Estrada is married to Mariko Izumi, daughter of Wayne Izumi and niece of Bob Izumi, two legendary Canadian anglers who produced and hosted the “Real Fishing” television show. Mariko grew up around the show and is rather famous in her own right as host of the fishing show “Hookin’ Up.” Estrada and Mariko have a daughter, Yale (5), and son, Tiger (3), who are growing up immersed in the family’s fishing, travel and business activities.

As part of his day-to-day guide activities, Estrada, like many other leaders of the Fraser River fishing community, logs every single sturgeon that is caught by his clients. This includes recording the tag number (or adding a tag if the fish has never been caught and tagged before), as well as the length and girth and the location the fish was caught. When the fish is a juvenile and therefore small enough to safely handle, the weight is recorded also. According to Estrada, all this helps biologists fill in the gaps that still exist in the collective knowledge of the species. For instance, sturgeon are known to live for an exceptionally long time, but no one really knows how long. Where sturgeon spend their lives is also a bit of mystery. Of course, they can often be found in the Fraser River and many other rivers on the West Coast of North America, but they also can be found in saltwater on occasion, and in a few cases individuals that were tagged in Canadian rivers have shown up a decade or two later as far away as California waterways.

And while Estrada is clearly an advocate of sturgeon conservation and research, he makes his living helping people catch them, and he’s no slouch at that either. Case in point, in August 2021 he helped a team of clients land what he believes to be the largest white sturgeon ever caught.

“In all the research I’ve done it’s the largest in the world for white sturgeon,” he said. “It was 11 feet, 6 1/2 inches to the fork in the tail. In the U.S., they measure them by total length, so it’s hard to compare it to a fish in, like, the Columbia River because it’s not standardized.

“It’s the biggest [in Canada] for sure, and the only other spot white sturgeon get that big is the Columbia River. And the biggest I can find there was 11 feet, 6 or 8 inches in total length, which means that it was likely around 11 feet or high 10s to the fork.”
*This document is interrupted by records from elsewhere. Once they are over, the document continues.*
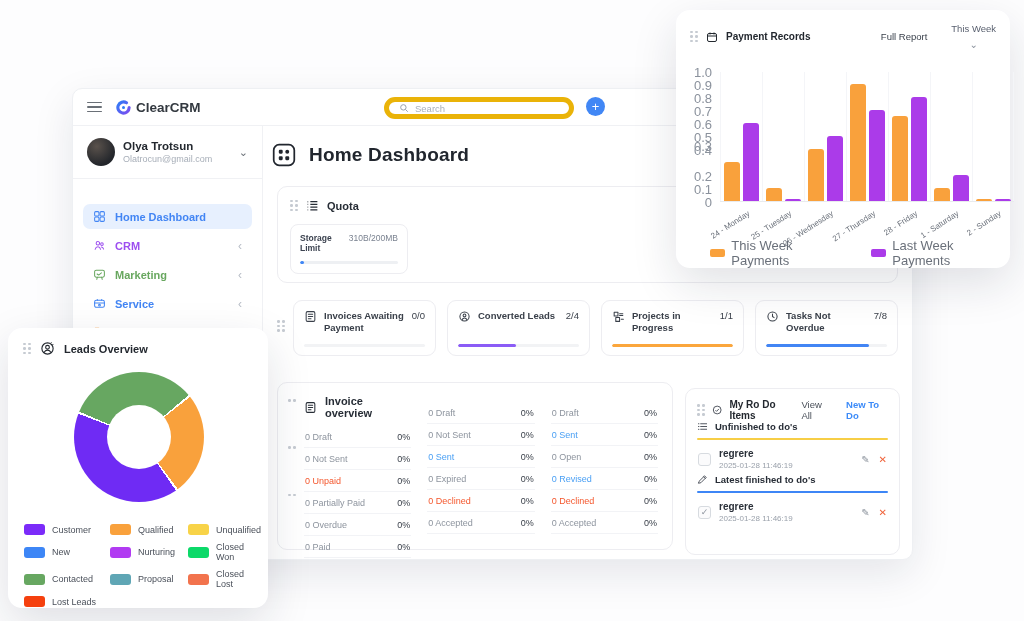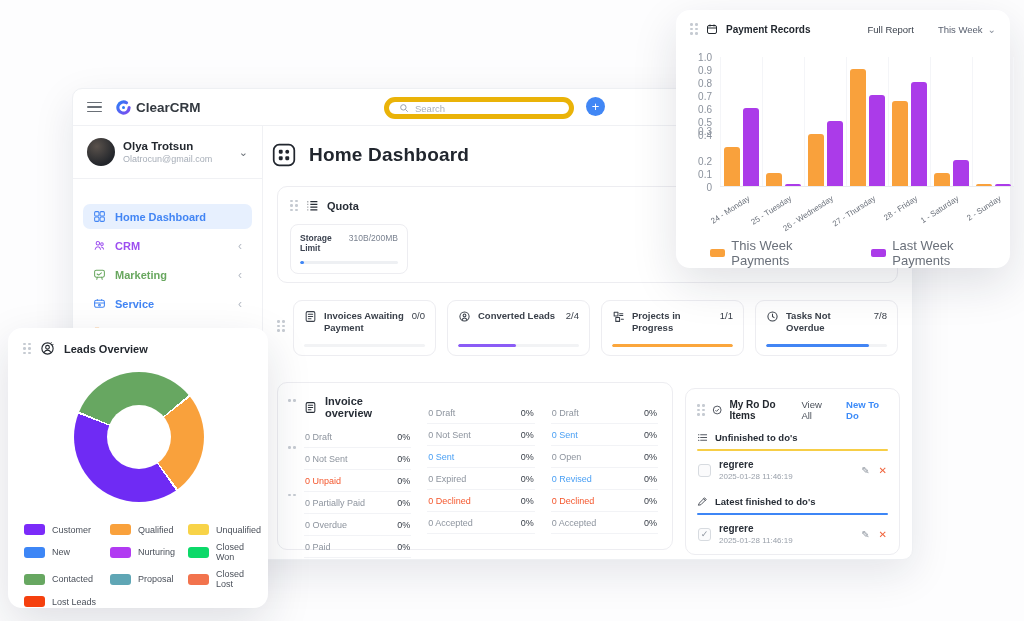--- a/index.html
+++ b/index.html
@@ -71,44 +71,44 @@
   .ov-row { display:flex; justify-content:space-between; align-items:center; padding:6px 1px 5px; border-bottom:1px solid #f2f3f6; }
   .ov-label { font-size:9px; }
   .ov-val { font-size:9px; color:#3a404a; }
 
   .todo-card { position:absolute; left:422px; top:262px; width:215px; height:167px; padding:10px 11px; }
   .todo-head { display:flex; align-items:center; gap:7px; }
   .todo-title { font-size:10px; font-weight:bold; color:#23282f; }
   .todo-head svg { width:12px; height:12px; }
   .view-all { margin-left:auto; font-size:9.5px; color:#4a505a; cursor:pointer; }
   .new-todo { font-size:9.5px; color:#3d8bf8; font-weight:bold; cursor:pointer; margin-left:9px; }
-  .todo-sec { display:flex; align-items:center; gap:7px; margin-top:11px; }
+  .todo-sec { display:flex; align-items:center; gap:7px; }
   .todo-sec svg { width:11px; height:11px; }
   .todo-sec-title { font-size:9.5px; font-weight:bold; color:#272d36; }
   .todo-underline { height:2px; border-radius:1px; margin-top:6px; }
   .todo-item { display:flex; align-items:center; gap:8px; padding:8px 1px 4px; }
   .cbx { width:13px; height:13px; border:1px solid #d7dbe0; border-radius:3px; background:#fbfbfc; flex:none;
     display:flex; align-items:center; justify-content:center; font-size:9px; color:#8d949e; cursor:pointer; }
   .todo-name { font-size:10px; font-weight:bold; color:#2a3039; }
   .todo-time { font-size:8px; color:#9aa1ab; margin-top:2px; }
   .todo-acts { margin-left:auto; display:flex; gap:9px; align-items:center; }
   .act-edit { font-size:10px; color:#8d949e; cursor:pointer; }
   .act-del { font-size:10px; color:#f0643c; cursor:pointer; }
 
   
   .float-card { position:absolute; background:#fff; border-radius:14px; box-shadow:0 16px 45px rgba(20,30,55,.13); z-index:3; }
   .payment-card { left:676px; top:10px; width:334px; height:258px; padding:13px 14px; }
   .pay-head { display:flex; align-items:center; gap:8px; }
   .pay-title { font-size:10px; font-weight:bold; color:#23282f; }
   .pay-head svg { width:12px; height:12px; }
   .full-report { margin-left:auto; font-size:9.5px; color:#383f4a; cursor:pointer; }
-  .range-select { font-size:9.5px; color:#5a6170; cursor:pointer; margin-left:16px; display:flex; gap:5px; align-items:center; }
+  .range-select { font-size:9.5px; color:#5a6170; cursor:pointer; margin-left:16px; display:flex; gap:5px; align-items:center;flex-direction:column; }
   .chart-zone { position:relative; margin-top:22px; height:130px; }
   .yaxis { position:absolute; left:0; top:0; width:24px; height:130px; }
-  .ytick { position:absolute; right:2px; font-size:10px; color:#8a919c; transform:translateY(50%); }
+  .ytick { position:absolute; right:2px; font-size:13px; color:#8a919c; transform:translateY(50%); }
   .plot { position:absolute; left:30px; top:0; width:294px; height:130px; border-bottom:1px solid #e9ebee; }
   .bgroup { position:absolute; top:0; bottom:0; width:42px; display:flex; align-items:flex-end; justify-content:center; gap:3px; border-left:1px solid #f4f5f8; }
   .plot .edge { position:absolute; right:0; top:0; bottom:0; border-left:1px solid #f4f5f8; }
   .bar { width:16px; border-radius:3px 3px 0 0; }
   .xlabels { position:absolute; left:30px; top:134px; width:294px; height:40px; }
   .xlabel { position:absolute; top:3px; font-size:8px; color:#6a707a; white-space:nowrap; transform:rotate(-33deg); transform-origin:100% 0; }
   .pay-legend { position:absolute; left:34px; top:228px; display:flex; gap:22px; }
   .leg-item { display:flex; align-items:center; gap:6px; font-size:13px; color:#6a707a; }
   .leg-swatch { width:16px; height:8px; border-radius:2px; }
Sturgeon Slayers clients Jake Drieger and Pete Peeters (a former NHL goalkeeper) took turns on the rod, supported by boatmates Bryant and Barry Bowtell, and the measurements were witnessed and verified by another professional guide and a local angler who were in the area. The pectoral girth was 55 inches, which means the fish’s weight may have exceeded 1,000 pounds. The fish was 2 1/2 inches longer than the previous British Columbia record white sturgeon.

“I’ve had some reporters and other people check into it as well, and ours was the biggest they could find, too,” Estrada said. “Unfortunately, the Guinness Book of World Records doesn’t have a template on verifying something like this so I can’t go to them, but it’s something we’re pretty proud of.

“It was just magnificent, and it was a virgin fish – never tagged. So we tagged it and turned it loose, and hopefully another day somebody else will see him again or we’ll get a chance to catch him again.”